User interface change data:
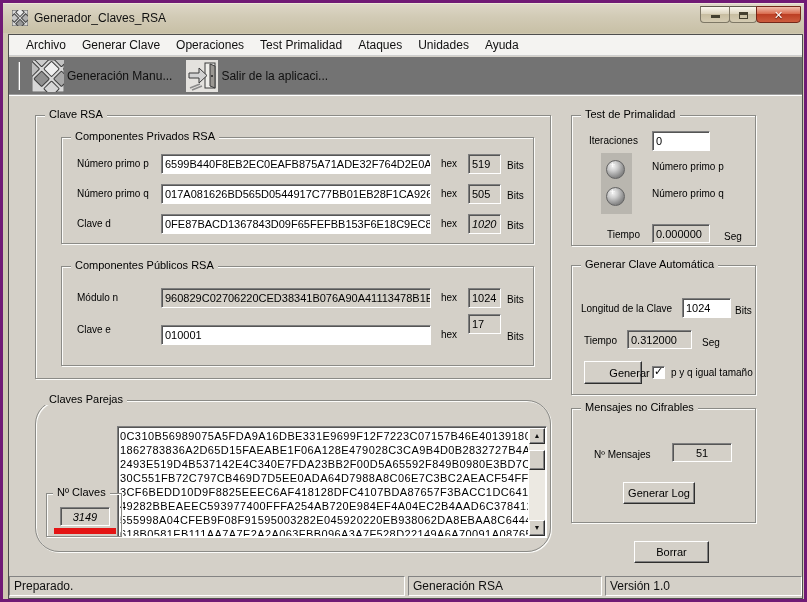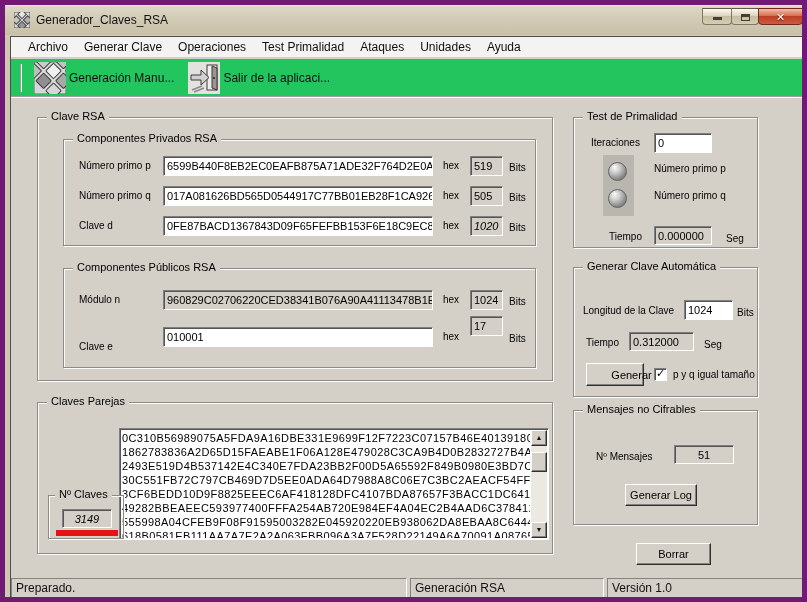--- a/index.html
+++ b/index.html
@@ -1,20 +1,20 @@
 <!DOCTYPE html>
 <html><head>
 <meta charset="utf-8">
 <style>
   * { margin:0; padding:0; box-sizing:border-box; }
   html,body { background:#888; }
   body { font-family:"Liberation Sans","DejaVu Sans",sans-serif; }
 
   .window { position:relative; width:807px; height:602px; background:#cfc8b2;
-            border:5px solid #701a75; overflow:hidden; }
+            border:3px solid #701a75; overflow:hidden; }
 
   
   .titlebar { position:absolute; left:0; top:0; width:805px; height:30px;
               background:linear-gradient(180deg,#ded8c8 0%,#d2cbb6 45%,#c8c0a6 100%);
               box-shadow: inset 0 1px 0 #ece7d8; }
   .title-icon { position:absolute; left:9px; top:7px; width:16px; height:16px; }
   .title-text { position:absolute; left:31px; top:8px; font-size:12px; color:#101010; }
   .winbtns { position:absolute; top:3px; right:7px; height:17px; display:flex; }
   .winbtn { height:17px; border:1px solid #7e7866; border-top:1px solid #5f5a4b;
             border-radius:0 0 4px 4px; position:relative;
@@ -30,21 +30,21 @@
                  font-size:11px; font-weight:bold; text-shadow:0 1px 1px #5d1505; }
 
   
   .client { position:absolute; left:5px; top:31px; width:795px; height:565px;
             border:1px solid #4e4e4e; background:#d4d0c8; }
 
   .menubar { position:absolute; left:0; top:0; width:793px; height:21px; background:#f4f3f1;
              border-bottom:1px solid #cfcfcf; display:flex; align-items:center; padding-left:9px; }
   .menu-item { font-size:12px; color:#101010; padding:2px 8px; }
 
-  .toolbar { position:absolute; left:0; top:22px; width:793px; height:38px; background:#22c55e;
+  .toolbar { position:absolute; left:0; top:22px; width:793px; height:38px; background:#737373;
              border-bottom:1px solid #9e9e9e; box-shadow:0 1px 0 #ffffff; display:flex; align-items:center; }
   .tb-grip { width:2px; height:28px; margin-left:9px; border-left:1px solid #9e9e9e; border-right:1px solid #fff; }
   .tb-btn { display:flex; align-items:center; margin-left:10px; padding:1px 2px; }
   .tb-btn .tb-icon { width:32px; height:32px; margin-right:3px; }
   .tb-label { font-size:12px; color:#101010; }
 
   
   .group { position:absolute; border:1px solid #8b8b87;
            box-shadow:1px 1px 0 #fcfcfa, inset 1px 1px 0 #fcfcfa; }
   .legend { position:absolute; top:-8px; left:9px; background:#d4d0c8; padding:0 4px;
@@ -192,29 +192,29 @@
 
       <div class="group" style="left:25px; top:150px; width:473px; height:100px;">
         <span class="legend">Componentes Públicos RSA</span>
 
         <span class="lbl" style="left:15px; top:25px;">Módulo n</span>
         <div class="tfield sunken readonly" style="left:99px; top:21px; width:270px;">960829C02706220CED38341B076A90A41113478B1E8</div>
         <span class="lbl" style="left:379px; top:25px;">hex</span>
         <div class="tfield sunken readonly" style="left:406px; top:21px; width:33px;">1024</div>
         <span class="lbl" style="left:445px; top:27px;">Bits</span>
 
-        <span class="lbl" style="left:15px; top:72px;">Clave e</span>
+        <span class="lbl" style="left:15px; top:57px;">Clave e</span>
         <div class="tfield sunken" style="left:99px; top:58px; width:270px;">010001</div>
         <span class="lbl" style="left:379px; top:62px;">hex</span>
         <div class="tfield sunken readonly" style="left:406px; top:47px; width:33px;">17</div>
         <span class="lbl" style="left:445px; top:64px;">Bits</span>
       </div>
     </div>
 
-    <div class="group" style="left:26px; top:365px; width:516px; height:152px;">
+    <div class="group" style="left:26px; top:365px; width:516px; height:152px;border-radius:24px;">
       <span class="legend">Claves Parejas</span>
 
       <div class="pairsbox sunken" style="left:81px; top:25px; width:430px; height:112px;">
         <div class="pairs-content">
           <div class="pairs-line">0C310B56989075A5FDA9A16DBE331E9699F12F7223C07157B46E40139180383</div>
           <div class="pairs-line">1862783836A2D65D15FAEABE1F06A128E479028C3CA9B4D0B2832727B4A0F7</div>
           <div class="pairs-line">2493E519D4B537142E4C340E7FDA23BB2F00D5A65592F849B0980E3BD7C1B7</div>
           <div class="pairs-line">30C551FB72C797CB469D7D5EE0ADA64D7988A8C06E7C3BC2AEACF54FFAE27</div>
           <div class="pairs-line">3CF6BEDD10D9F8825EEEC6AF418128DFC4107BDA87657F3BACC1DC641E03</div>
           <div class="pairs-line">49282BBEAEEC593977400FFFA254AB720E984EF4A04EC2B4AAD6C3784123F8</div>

### Your objective:
Produce a word-for-word copy of the records, omitting all images.

### Solution:
--- a/index.html
+++ b/index.html
@@ -1,20 +1,20 @@
 <!DOCTYPE html>
 <html><head>
 <meta charset="utf-8">
 <style>
   * { margin:0; padding:0; box-sizing:border-box; }
   html,body { background:#888; }
   body { font-family:"Liberation Sans","DejaVu Sans",sans-serif; }
 
   .window { position:relative; width:807px; height:602px; background:#cfc8b2;
-            border:5px solid #701a75; overflow:hidden; }
+            border:3px solid #701a75; overflow:hidden; }
 
   
   .titlebar { position:absolute; left:0; top:0; width:805px; height:30px;
               background:linear-gradient(180deg,#ded8c8 0%,#d2cbb6 45%,#c8c0a6 100%);
               box-shadow: inset 0 1px 0 #ece7d8; }
   .title-icon { position:absolute; left:9px; top:7px; width:16px; height:16px; }
   .title-text { position:absolute; left:31px; top:8px; font-size:12px; color:#101010; }
   .winbtns { position:absolute; top:3px; right:7px; height:17px; display:flex; }
   .winbtn { height:17px; border:1px solid #7e7866; border-top:1px solid #5f5a4b;
             border-radius:0 0 4px 4px; position:relative;
@@ -30,21 +30,21 @@
                  font-size:11px; font-weight:bold; text-shadow:0 1px 1px #5d1505; }
 
   
   .client { position:absolute; left:5px; top:31px; width:795px; height:565px;
             border:1px solid #4e4e4e; background:#d4d0c8; }
 
   .menubar { position:absolute; left:0; top:0; width:793px; height:21px; background:#f4f3f1;
              border-bottom:1px solid #cfcfcf; display:flex; align-items:center; padding-left:9px; }
   .menu-item { font-size:12px; color:#101010; padding:2px 8px; }
 
-  .toolbar { position:absolute; left:0; top:22px; width:793px; height:38px; background:#22c55e;
+  .toolbar { position:absolute; left:0; top:22px; width:793px; height:38px; background:#737373;
              border-bottom:1px solid #9e9e9e; box-shadow:0 1px 0 #ffffff; display:flex; align-items:center; }
   .tb-grip { width:2px; height:28px; margin-left:9px; border-left:1px solid #9e9e9e; border-right:1px solid #fff; }
   .tb-btn { display:flex; align-items:center; margin-left:10px; padding:1px 2px; }
   .tb-btn .tb-icon { width:32px; height:32px; margin-right:3px; }
   .tb-label { font-size:12px; color:#101010; }
 
   
   .group { position:absolute; border:1px solid #8b8b87;
            box-shadow:1px 1px 0 #fcfcfa, inset 1px 1px 0 #fcfcfa; }
   .legend { position:absolute; top:-8px; left:9px; background:#d4d0c8; padding:0 4px;
@@ -192,29 +192,29 @@
 
       <div class="group" style="left:25px; top:150px; width:473px; height:100px;">
         <span class="legend">Componentes Públicos RSA</span>
 
         <span class="lbl" style="left:15px; top:25px;">Módulo n</span>
         <div class="tfield sunken readonly" style="left:99px; top:21px; width:270px;">960829C02706220CED38341B076A90A41113478B1E8</div>
         <span class="lbl" style="left:379px; top:25px;">hex</span>
         <div class="tfield sunken readonly" style="left:406px; top:21px; width:33px;">1024</div>
         <span class="lbl" style="left:445px; top:27px;">Bits</span>
 
-        <span class="lbl" style="left:15px; top:72px;">Clave e</span>
+        <span class="lbl" style="left:15px; top:57px;">Clave e</span>
         <div class="tfield sunken" style="left:99px; top:58px; width:270px;">010001</div>
         <span class="lbl" style="left:379px; top:62px;">hex</span>
         <div class="tfield sunken readonly" style="left:406px; top:47px; width:33px;">17</div>
         <span class="lbl" style="left:445px; top:64px;">Bits</span>
       </div>
     </div>
 
-    <div class="group" style="left:26px; top:365px; width:516px; height:152px;">
+    <div class="group" style="left:26px; top:365px; width:516px; height:152px;border-radius:24px;">
       <span class="legend">Claves Parejas</span>
 
       <div class="pairsbox sunken" style="left:81px; top:25px; width:430px; height:112px;">
         <div class="pairs-content">
           <div class="pairs-line">0C310B56989075A5FDA9A16DBE331E9699F12F7223C07157B46E40139180383</div>
           <div class="pairs-line">1862783836A2D65D15FAEABE1F06A128E479028C3CA9B4D0B2832727B4A0F7</div>
           <div class="pairs-line">2493E519D4B537142E4C340E7FDA23BB2F00D5A65592F849B0980E3BD7C1B7</div>
           <div class="pairs-line">30C551FB72C797CB469D7D5EE0ADA64D7988A8C06E7C3BC2AEACF54FFAE27</div>
           <div class="pairs-line">3CF6BEDD10D9F8825EEEC6AF418128DFC4107BDA87657F3BACC1DC641E03</div>
           <div class="pairs-line">49282BBEAEEC593977400FFFA254AB720E984EF4A04EC2B4AAD6C3784123F8</div>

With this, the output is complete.